Let me start at the beginning. I first met David in 1961 on a fine sunny spring weekend at Cumberland Lodge in Great Windsor Park. My PhD with Cyril Domb, Mike Fisher and Martin Sykes was coming to an end. I had had a lot of fun working on the Ising model and applying some of the techniques to ferromagnets and the protein folding problem, but the time had come to move on to pastures new.
The Lodge was set up by Amy Buller as an institute where students could meet to explore the moral issues of the day and ‘to provide a safe space for “unsafe” discussions and to foster learning and critical thinking.’ This was an admirable venue to invite David Bohm to—to present his ideas on the meaning of quantum theory.
The atmosphere in the physics community at that time was one of total opposition, nay open hostility, to any proposals for an ontology that might underlie quantum mechanics, particularly when the words ‘hidden variables’ were mentioned. Bohr and Einstein had battled it out in 1935 and Bohr was perceived to be the victor. ‘There is only one interpretation possible’ were the words that Peierls used in a letter responding to a paper I was trying to get published. So, in the eyes of the orthodoxy of the day, Bohm was a heretic.
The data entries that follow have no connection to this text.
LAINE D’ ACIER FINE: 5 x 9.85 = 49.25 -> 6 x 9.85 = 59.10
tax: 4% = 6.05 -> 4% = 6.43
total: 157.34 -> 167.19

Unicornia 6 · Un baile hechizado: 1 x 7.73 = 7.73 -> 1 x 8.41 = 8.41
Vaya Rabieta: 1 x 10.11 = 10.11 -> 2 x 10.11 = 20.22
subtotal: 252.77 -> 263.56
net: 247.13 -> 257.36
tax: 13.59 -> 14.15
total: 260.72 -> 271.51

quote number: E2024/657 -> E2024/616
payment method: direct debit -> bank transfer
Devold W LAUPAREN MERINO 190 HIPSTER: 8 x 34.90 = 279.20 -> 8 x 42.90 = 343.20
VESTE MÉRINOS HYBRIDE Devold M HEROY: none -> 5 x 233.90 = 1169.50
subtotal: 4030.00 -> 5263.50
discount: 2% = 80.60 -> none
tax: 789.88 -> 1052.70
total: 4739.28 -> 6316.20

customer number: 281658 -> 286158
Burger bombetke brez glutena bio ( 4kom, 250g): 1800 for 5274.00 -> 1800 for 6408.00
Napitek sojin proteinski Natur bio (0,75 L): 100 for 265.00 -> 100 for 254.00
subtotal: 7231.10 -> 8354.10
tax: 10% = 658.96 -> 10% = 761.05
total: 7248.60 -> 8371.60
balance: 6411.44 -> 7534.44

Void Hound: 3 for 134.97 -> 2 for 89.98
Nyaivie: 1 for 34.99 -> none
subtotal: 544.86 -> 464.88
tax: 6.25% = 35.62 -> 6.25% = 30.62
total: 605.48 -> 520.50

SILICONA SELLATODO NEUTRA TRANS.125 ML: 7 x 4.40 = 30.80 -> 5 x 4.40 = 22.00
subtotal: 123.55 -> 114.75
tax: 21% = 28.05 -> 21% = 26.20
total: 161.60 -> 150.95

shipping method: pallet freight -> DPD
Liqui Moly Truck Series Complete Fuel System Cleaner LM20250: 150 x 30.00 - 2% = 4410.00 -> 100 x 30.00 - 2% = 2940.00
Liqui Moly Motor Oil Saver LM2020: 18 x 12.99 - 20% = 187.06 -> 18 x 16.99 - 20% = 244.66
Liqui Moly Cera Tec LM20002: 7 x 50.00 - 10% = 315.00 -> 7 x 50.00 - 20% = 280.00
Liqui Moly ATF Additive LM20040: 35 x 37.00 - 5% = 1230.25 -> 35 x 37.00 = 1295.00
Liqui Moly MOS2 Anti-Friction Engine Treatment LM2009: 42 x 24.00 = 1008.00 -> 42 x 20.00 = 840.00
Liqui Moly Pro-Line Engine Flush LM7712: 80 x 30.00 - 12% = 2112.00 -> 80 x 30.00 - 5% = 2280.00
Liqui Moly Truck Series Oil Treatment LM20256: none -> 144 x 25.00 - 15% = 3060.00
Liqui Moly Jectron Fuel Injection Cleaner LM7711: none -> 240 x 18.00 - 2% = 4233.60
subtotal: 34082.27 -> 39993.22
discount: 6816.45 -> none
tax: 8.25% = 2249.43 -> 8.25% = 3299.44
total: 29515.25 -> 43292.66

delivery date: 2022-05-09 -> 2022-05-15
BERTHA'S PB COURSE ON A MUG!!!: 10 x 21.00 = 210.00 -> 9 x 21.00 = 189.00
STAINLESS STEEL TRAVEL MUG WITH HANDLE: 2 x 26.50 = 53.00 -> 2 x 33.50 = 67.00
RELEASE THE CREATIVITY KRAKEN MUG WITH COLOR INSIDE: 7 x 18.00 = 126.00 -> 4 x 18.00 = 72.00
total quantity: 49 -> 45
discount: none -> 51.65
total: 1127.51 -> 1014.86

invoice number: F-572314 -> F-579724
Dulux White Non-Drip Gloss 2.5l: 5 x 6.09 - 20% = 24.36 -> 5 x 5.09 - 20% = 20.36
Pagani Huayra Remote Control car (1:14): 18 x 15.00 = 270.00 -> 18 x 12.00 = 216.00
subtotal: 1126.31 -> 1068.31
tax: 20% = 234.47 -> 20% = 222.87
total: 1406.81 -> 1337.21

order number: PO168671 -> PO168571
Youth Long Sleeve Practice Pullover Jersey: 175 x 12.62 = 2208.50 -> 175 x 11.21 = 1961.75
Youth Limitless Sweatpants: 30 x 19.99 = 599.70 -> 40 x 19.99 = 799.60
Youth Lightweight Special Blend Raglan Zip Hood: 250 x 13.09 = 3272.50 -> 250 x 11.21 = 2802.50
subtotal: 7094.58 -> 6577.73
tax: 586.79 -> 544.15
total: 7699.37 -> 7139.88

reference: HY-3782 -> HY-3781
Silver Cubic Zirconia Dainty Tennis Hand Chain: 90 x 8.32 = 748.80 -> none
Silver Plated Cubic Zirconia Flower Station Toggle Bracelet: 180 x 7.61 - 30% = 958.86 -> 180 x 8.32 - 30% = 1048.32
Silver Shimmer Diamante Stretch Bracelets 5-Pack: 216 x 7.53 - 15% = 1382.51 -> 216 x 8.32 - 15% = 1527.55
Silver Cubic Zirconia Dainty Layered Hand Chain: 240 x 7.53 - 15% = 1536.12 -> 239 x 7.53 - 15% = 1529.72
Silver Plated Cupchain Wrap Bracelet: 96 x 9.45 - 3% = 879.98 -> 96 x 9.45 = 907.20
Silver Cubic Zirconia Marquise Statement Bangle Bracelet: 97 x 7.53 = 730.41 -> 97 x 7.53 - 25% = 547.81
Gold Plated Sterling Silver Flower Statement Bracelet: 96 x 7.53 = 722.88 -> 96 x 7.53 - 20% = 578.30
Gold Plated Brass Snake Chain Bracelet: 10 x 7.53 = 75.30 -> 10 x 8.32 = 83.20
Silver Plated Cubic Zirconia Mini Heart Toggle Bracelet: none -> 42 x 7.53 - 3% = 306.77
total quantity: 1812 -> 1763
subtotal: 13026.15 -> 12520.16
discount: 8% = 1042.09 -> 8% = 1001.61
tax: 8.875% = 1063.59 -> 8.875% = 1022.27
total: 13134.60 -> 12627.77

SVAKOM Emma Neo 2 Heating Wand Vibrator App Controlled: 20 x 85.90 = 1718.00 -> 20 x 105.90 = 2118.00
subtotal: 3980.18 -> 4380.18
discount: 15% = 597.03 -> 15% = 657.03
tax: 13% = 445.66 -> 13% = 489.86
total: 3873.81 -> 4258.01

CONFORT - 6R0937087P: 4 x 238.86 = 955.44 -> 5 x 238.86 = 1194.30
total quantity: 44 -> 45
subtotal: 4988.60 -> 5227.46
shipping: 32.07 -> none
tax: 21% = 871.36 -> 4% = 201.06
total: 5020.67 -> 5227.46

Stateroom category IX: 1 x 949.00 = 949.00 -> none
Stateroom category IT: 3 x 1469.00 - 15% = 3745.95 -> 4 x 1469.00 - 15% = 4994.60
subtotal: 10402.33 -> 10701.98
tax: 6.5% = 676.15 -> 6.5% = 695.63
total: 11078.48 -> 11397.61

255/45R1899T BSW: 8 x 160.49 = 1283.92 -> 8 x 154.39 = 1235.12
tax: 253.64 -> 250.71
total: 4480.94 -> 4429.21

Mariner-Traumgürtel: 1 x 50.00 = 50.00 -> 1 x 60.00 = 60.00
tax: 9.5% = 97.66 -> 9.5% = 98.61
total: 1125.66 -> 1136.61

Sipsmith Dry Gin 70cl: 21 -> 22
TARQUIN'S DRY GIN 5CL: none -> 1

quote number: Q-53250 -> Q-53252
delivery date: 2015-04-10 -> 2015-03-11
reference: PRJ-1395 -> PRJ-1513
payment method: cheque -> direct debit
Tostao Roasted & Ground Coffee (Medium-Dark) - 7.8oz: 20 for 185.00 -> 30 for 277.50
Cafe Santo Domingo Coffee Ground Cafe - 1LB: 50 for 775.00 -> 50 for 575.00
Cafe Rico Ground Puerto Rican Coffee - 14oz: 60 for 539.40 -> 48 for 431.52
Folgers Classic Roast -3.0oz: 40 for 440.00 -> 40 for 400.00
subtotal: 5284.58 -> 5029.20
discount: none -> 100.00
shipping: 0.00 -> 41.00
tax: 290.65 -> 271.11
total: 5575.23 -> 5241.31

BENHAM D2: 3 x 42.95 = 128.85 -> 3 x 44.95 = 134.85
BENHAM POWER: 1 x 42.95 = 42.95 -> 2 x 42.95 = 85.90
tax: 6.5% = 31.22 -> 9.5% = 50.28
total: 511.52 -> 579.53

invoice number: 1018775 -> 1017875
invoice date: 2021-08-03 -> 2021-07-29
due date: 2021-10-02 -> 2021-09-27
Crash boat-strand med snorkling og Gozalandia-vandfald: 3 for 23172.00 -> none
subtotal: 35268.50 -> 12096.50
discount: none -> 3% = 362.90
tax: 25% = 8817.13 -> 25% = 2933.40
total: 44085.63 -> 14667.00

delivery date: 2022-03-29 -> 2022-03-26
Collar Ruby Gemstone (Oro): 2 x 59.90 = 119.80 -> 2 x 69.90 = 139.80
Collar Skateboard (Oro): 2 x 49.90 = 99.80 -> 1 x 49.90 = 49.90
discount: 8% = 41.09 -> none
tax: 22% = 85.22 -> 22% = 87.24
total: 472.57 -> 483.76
But why was he a heretic? All he had done was to split the Schrödinger equation into its real and imaginary parts under polar decomposition of the wave function, a process that sixth form students are taught to do1. The form of the resulting equations suggested an interpretation that did not fit in to the orthodoxy. However, if we read Dirac’s classic Quantum Mechanics carefully we find Dirac himself starting on the road Bohm later trod, but gave up because he felt it violated the Heisenberg uncertainty principle. Bohm showed it did not violate the uncertainty principle as I shall explain as I go along.
By assuming the Born probability postulate, the first equation corresponded to the conservation of probability. The form of the second equation had a strong resemblance to the classical Hamilton-Jacobi equation, if one assumed the classical canonical relation p = ∇S held when S was the phase of the wave function. This was a relation that Dirac uses and it was used later by Feynman2 in his ‘sum-over- paths’ approach. This second equation contains a term not present in the classical Hamilton-Jacobi equation. If one assumes the equation is still an expression for the conservation of energy, the term introduces a new quality of energy only present in quantum problems—the quantum potential energy.
Although we have plenty of illustrations of how this energy accounted for all quantum behavior, very few wanted to seriously consider it as a physical entity in its own right. Its appearance was a mystery! Never mind, take it seriously and ask, ‘What role does it play in the new interpretation?’ To answer this question, consider the classic two-slit interference experiment where we see “particles” behaving like ‘waves.’ However, the solution of the second equation gives rise to an ensemble of possible trajectories the particles would take to produce the fringes. These trajectories were presented in a paper by Philippidis, Dewdney, and Hiley3 and are shown in Figure 1.
The trajectories to the right of the slits do not move in straight lines showing they must be subject to some force. That force has its origins in the quantum potential, shown in Figure 2 and this potential provides a straightforward explanation for the behavior of the particles.